(DATA SECTION Opens)

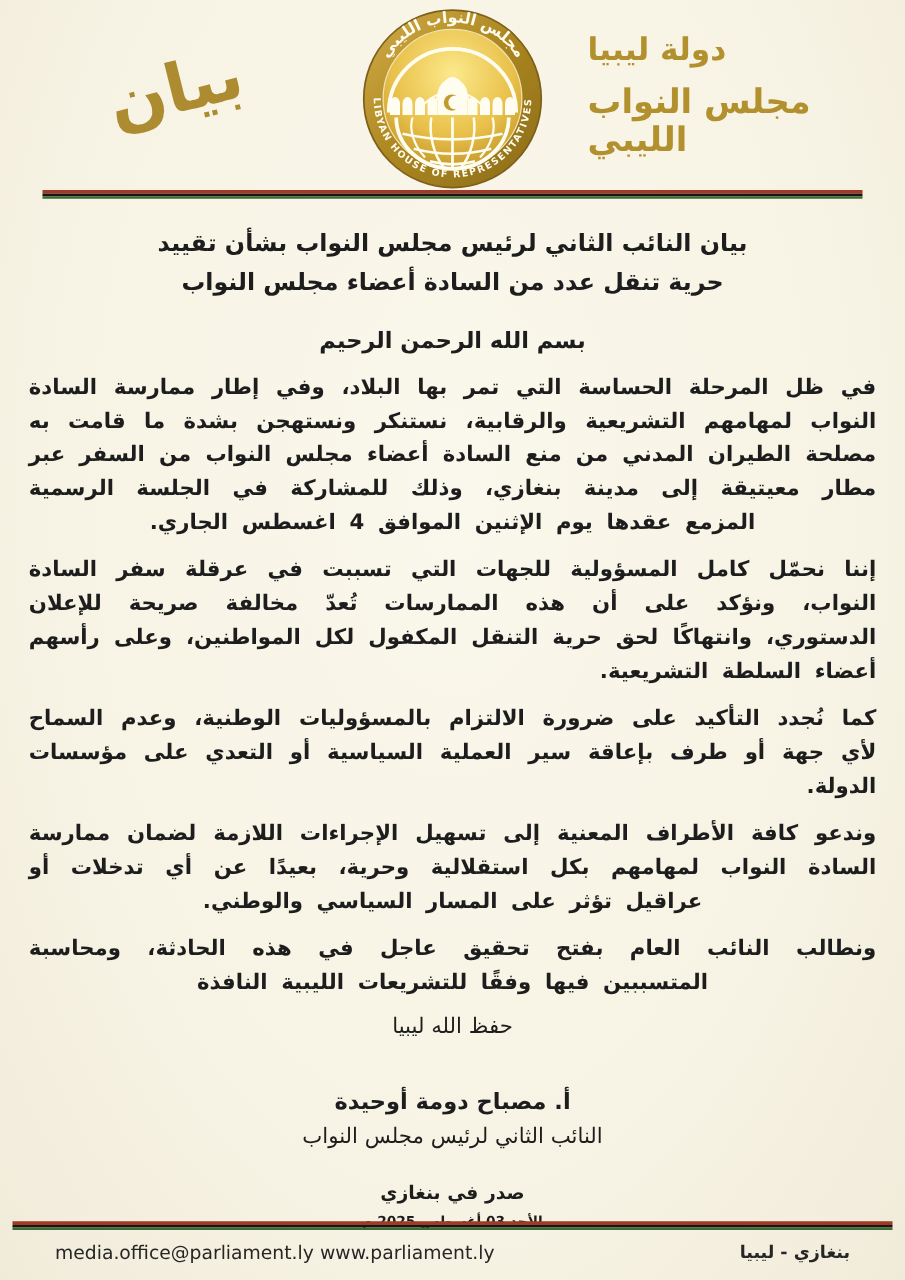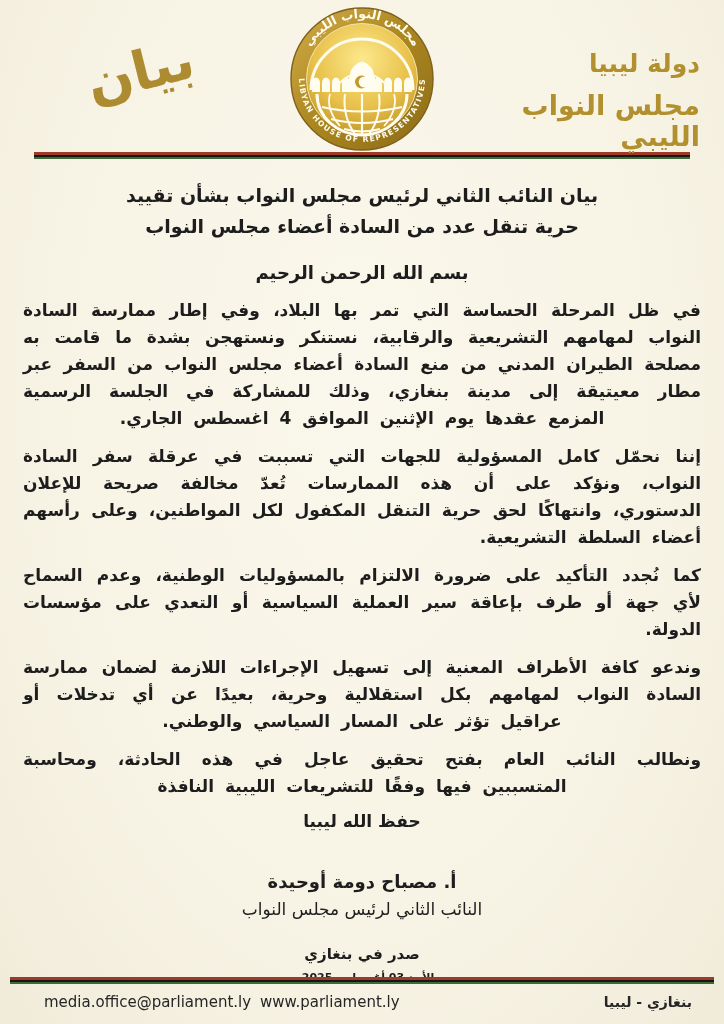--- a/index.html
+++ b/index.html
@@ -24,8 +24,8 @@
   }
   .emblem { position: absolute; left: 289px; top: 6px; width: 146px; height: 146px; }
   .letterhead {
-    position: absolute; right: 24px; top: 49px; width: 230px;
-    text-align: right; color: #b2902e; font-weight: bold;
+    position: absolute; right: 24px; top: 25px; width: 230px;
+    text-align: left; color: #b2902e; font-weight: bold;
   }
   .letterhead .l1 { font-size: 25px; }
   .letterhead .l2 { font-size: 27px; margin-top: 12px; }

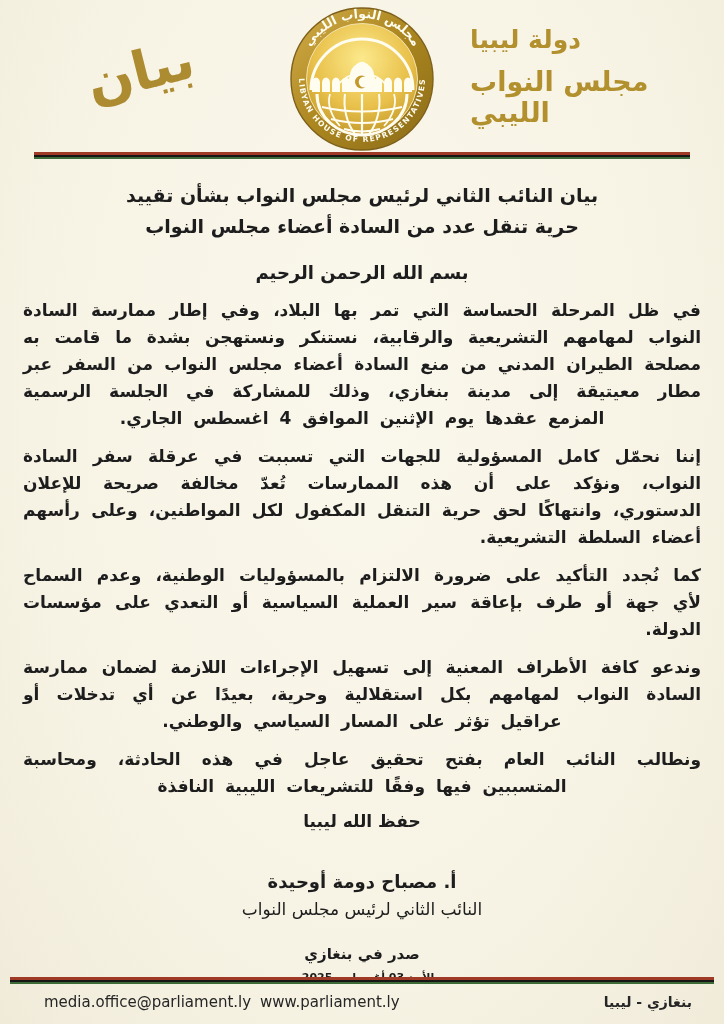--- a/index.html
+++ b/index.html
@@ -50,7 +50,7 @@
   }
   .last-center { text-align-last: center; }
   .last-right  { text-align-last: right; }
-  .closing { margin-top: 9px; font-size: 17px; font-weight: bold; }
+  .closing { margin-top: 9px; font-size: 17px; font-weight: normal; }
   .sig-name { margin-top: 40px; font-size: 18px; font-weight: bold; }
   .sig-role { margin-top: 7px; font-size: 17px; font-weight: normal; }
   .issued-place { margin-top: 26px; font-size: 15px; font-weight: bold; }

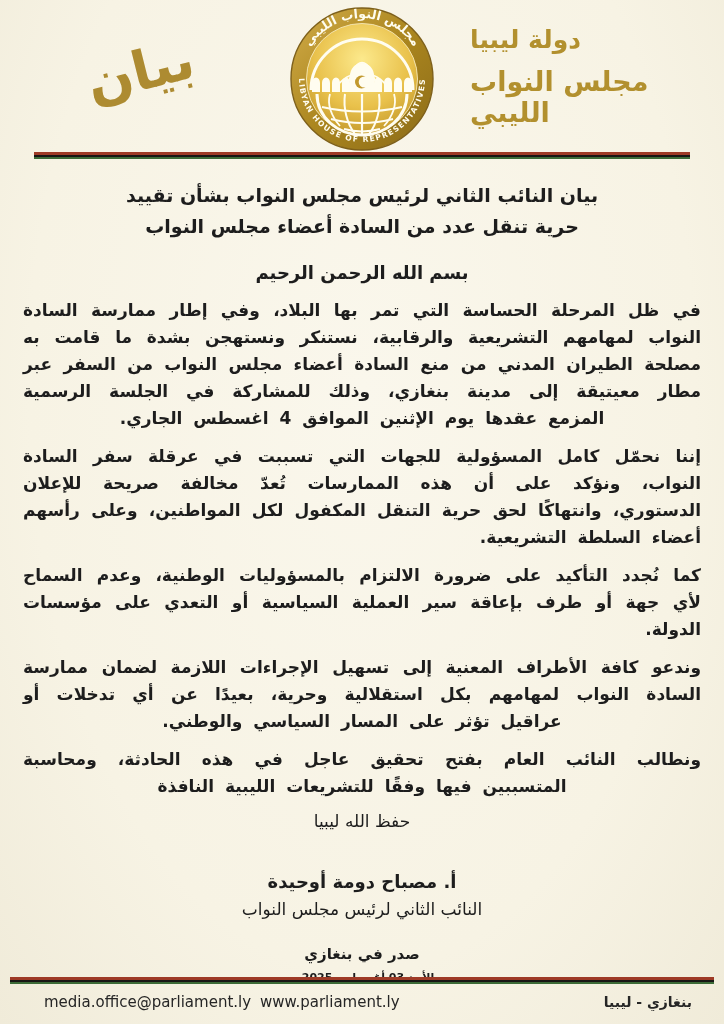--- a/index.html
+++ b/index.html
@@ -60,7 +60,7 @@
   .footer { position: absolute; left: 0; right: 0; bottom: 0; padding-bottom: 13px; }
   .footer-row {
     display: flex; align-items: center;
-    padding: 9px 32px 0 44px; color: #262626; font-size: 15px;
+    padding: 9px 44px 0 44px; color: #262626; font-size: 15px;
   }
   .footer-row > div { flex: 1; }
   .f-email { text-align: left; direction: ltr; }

(DATA SECTION Closes)
(DATA SECTION Opens)

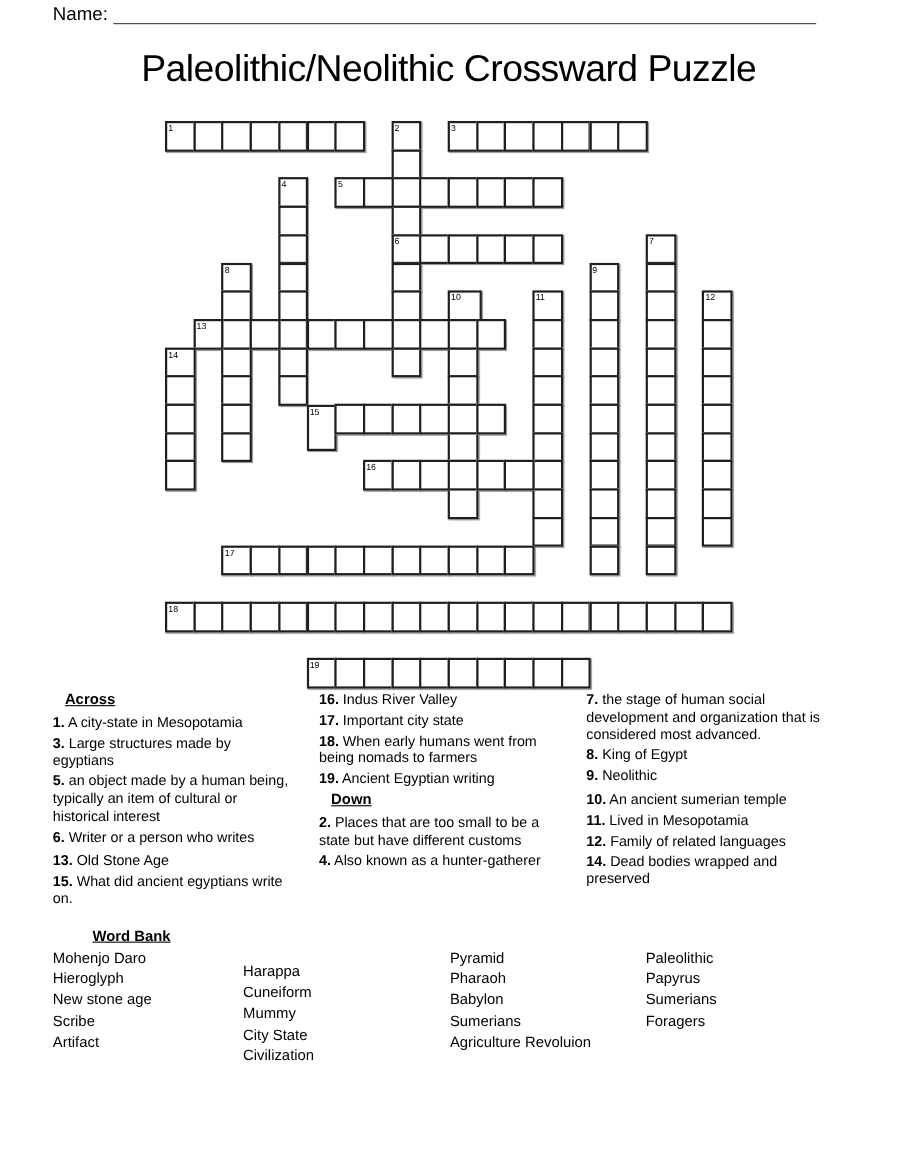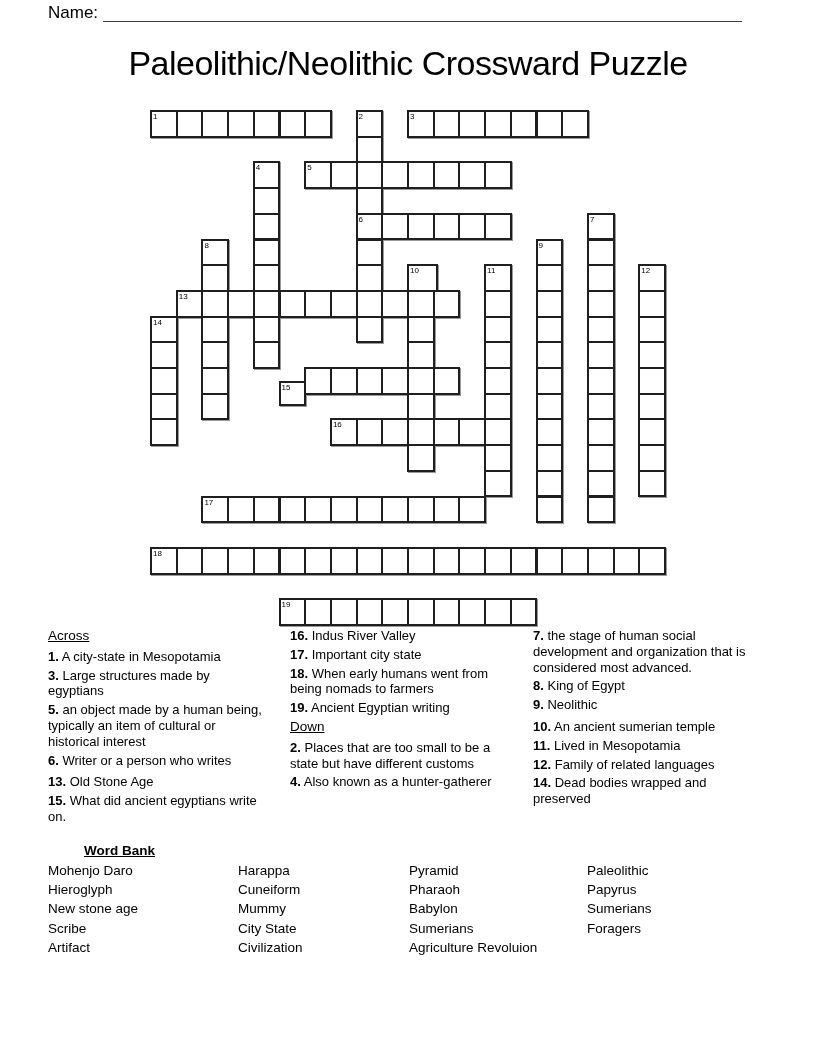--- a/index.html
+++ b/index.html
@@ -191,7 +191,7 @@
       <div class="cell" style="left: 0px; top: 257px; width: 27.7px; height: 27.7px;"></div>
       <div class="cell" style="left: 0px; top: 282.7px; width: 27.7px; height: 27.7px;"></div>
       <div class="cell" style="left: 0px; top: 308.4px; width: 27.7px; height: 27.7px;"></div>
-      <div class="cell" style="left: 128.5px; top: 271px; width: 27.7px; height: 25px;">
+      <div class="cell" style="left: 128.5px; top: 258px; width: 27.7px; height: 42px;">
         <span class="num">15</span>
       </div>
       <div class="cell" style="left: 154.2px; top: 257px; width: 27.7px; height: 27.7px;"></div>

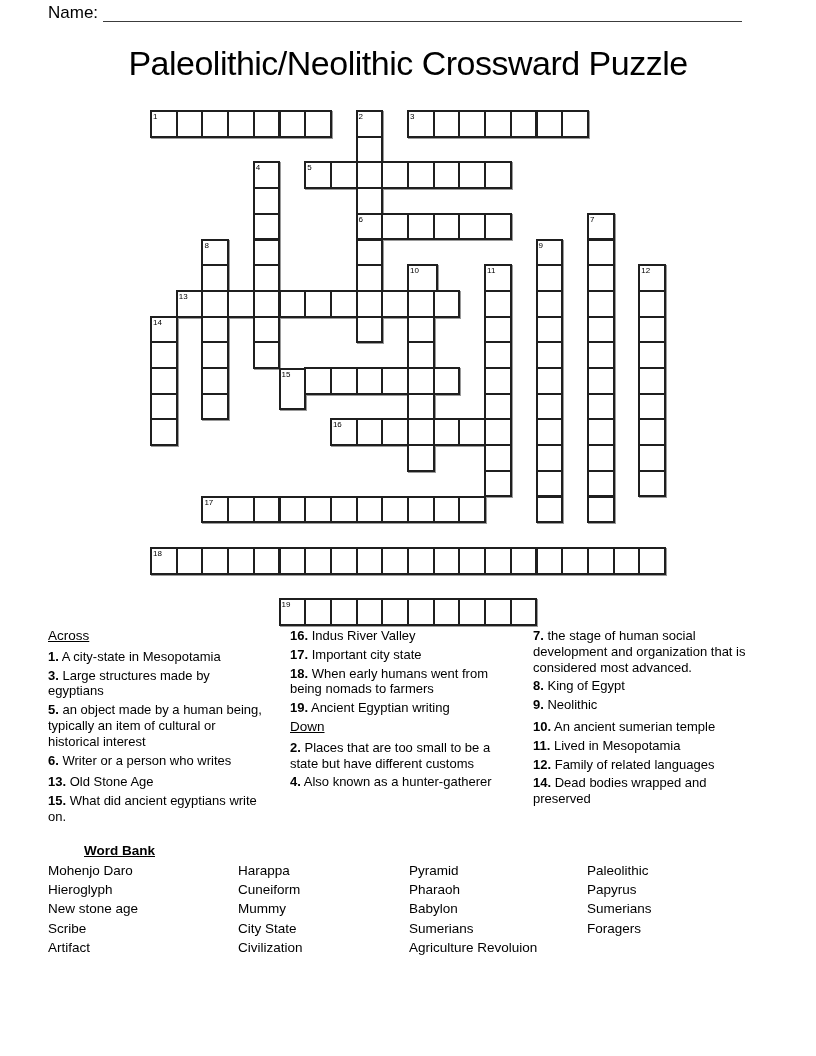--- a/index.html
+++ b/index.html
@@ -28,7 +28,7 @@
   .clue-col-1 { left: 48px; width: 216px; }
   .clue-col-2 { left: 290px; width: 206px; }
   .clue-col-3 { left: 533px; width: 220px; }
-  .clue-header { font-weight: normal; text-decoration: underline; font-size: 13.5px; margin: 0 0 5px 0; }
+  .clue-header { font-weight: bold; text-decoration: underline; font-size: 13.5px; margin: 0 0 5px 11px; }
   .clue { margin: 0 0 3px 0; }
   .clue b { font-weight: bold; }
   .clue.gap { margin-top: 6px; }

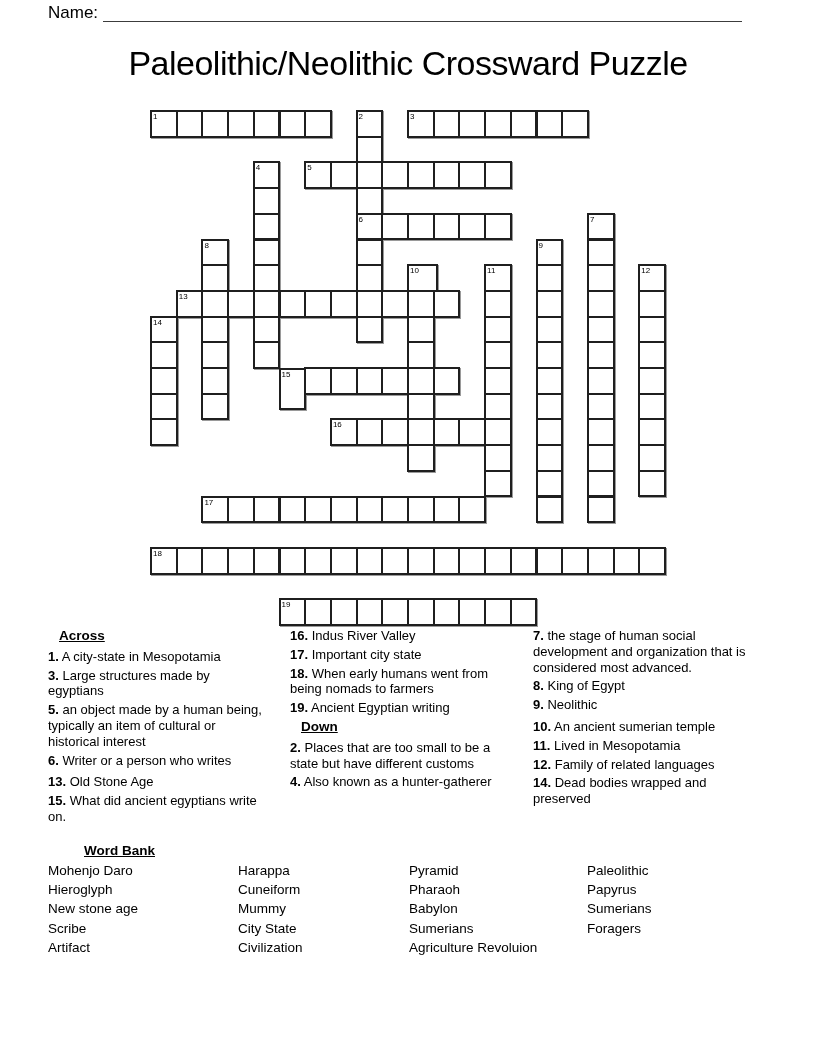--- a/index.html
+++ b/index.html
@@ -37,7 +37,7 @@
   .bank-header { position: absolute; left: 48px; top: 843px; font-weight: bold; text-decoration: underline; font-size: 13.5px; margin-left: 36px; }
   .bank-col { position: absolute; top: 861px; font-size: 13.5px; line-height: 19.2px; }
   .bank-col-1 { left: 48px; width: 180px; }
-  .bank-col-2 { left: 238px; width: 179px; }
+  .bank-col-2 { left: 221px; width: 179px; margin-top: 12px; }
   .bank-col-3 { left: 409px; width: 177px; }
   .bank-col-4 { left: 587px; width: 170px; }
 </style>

(DATA SECTION Closes)

### [YOUR INSTRUCTIONS]
If a line in the material holds "right", copy it.

### [RESPONSE]
-    position: absolute; right: 24px; top: 49px; width: 230px;
-    text-align: right; color: #b2902e; font-weight: bold;
+    position: absolute; right: 24px; top: 25px; width: 230px;
   .last-right  { text-align-last: right; }
   .footer { position: absolute; left: 0; right: 0; bottom: 0; padding-bottom: 13px; }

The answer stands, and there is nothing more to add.